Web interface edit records
+-------+

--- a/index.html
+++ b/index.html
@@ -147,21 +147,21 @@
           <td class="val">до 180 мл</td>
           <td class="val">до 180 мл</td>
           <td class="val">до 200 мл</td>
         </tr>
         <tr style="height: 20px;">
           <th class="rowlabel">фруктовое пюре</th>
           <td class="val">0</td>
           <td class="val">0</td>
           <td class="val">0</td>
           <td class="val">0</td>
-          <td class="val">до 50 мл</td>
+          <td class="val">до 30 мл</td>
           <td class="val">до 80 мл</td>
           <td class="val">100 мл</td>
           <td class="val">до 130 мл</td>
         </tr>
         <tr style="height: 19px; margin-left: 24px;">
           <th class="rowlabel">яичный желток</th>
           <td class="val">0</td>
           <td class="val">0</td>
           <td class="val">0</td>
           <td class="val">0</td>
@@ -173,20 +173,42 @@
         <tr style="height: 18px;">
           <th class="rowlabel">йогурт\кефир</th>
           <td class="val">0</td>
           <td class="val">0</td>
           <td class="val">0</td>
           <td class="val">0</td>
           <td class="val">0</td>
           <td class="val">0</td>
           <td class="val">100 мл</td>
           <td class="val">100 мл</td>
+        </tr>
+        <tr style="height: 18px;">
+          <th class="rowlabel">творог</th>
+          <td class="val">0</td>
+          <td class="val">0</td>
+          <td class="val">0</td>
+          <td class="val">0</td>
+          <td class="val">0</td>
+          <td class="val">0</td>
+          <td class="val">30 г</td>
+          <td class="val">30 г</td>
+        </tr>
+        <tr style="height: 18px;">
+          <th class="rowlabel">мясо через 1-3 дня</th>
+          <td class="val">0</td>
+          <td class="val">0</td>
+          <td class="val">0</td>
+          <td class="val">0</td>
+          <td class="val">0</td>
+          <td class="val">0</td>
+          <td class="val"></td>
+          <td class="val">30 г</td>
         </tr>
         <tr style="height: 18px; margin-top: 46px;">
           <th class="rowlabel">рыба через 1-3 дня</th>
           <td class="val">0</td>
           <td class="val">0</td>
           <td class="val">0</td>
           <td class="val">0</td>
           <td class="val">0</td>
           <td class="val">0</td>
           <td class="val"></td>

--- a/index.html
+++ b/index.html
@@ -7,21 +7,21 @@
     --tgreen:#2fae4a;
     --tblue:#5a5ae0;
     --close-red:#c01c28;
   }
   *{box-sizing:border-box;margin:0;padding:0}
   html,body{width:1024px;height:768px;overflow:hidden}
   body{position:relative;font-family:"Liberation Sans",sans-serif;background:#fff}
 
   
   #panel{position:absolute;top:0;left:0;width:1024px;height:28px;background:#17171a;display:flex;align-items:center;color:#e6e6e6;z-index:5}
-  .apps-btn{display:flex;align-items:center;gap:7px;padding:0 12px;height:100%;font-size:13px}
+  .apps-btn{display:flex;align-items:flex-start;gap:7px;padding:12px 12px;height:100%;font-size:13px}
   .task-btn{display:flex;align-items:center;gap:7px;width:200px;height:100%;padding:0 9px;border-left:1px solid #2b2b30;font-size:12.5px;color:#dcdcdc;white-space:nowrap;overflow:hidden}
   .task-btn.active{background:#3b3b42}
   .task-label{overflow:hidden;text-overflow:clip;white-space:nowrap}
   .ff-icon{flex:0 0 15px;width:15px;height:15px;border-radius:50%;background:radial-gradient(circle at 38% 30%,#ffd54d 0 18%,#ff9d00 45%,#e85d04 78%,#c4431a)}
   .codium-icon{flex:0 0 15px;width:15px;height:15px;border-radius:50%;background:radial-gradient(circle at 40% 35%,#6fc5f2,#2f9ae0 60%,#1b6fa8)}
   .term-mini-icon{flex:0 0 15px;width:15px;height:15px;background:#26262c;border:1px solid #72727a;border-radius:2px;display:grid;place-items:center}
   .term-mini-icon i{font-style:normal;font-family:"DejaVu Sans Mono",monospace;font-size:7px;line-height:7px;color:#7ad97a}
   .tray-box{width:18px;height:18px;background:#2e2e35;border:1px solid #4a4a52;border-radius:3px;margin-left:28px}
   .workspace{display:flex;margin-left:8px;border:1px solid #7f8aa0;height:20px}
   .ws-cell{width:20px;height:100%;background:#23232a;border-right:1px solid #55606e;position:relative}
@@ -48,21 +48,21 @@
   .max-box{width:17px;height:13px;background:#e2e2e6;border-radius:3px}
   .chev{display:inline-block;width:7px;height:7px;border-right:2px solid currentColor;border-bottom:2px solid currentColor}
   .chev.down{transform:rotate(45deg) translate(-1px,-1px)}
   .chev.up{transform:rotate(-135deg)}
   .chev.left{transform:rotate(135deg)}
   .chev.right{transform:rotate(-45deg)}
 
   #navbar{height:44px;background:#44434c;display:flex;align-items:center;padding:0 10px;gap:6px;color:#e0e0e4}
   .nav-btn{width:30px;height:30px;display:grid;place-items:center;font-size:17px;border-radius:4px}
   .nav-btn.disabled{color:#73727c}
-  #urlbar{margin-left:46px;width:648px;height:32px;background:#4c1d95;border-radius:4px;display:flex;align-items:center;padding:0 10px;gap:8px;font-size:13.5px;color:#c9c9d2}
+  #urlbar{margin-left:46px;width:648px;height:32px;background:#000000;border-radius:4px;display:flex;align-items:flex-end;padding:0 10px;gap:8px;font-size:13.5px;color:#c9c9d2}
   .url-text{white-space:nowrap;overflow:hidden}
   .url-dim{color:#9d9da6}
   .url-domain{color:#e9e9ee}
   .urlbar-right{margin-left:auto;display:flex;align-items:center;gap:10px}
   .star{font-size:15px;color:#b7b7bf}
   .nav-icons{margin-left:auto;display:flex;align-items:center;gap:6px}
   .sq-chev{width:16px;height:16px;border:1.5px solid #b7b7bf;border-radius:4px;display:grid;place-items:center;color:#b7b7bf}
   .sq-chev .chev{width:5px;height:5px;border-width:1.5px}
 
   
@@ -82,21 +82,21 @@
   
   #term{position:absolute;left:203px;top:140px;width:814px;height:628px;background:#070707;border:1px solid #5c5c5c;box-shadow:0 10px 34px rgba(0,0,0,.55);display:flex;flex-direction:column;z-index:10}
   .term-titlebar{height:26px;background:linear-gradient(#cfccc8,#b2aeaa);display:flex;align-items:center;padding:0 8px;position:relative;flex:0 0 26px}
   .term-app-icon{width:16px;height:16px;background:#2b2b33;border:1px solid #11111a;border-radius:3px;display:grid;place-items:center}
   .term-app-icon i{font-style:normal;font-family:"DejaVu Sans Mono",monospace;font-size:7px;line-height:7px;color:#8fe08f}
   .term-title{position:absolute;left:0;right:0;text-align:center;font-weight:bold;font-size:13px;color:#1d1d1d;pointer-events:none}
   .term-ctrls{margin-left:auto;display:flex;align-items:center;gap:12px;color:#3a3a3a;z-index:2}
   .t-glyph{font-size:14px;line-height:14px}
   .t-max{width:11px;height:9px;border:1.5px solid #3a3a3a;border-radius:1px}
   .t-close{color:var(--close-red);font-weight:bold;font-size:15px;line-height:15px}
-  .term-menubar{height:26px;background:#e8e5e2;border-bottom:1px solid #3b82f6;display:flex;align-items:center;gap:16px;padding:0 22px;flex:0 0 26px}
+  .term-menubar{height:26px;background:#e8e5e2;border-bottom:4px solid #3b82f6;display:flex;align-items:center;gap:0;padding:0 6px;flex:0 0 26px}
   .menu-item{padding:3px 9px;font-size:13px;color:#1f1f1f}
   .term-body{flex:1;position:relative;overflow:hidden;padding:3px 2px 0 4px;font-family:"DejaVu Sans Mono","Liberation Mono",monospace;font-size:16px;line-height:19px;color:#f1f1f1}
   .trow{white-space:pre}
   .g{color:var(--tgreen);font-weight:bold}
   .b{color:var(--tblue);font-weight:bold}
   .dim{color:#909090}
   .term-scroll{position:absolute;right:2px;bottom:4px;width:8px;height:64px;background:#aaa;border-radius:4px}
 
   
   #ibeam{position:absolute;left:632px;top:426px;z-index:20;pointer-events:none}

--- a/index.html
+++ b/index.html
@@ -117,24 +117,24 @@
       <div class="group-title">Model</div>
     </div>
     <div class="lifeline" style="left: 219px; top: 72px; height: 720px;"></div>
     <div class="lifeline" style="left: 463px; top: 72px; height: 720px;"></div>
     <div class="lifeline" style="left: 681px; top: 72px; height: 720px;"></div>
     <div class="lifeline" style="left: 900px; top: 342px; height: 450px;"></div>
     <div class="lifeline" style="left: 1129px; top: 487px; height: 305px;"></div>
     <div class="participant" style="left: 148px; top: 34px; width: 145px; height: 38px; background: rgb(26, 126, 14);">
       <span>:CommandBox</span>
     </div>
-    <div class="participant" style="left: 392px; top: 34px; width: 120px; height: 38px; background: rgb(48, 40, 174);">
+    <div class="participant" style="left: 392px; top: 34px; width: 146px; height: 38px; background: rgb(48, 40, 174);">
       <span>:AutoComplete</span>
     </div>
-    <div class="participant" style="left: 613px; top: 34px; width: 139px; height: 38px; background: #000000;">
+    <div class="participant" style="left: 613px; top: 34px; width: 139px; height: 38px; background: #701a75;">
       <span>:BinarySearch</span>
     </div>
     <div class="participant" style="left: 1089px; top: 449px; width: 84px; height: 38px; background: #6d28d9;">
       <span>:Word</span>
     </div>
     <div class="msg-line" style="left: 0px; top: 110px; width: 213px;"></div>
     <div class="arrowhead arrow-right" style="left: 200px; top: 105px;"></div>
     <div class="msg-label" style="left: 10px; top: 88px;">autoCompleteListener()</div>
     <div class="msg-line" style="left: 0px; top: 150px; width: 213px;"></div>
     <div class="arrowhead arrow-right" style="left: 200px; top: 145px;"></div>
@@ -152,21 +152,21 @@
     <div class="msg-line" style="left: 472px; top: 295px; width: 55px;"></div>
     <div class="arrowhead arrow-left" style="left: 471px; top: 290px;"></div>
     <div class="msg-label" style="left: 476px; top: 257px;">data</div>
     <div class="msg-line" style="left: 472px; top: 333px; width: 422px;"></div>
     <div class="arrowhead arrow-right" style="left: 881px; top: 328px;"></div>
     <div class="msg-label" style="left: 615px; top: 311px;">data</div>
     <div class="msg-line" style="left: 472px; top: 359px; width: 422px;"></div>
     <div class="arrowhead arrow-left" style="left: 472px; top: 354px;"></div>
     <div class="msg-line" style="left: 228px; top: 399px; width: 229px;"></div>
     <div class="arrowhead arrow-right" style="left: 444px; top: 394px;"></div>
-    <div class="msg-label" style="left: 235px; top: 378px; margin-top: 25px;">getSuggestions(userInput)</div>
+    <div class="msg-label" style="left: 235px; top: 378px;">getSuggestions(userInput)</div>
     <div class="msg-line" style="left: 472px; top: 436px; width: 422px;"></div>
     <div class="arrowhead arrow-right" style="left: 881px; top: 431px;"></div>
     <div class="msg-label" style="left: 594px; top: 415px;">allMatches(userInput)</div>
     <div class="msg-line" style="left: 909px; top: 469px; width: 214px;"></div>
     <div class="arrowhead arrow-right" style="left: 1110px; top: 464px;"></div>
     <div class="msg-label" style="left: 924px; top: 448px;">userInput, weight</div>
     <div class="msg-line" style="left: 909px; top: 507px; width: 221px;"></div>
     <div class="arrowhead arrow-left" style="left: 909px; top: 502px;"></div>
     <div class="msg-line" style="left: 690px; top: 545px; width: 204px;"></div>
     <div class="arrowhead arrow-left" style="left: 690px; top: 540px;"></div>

+-------+

*PROBLEM DESCRIPTION*
Copy each line containing the word "task" from the data.

*WRITTEN SOLUTION*
   .task-btn{display:flex;align-items:center;gap:7px;width:200px;height:100%;padding:0 9px;border-left:1px solid #2b2b30;font-size:12.5px;color:#dcdcdc;white-space:nowrap;overflow:hidden}
   .task-btn.active{background:#3b3b42}
   .task-label{overflow:hidden;text-overflow:clip;white-space:nowrap}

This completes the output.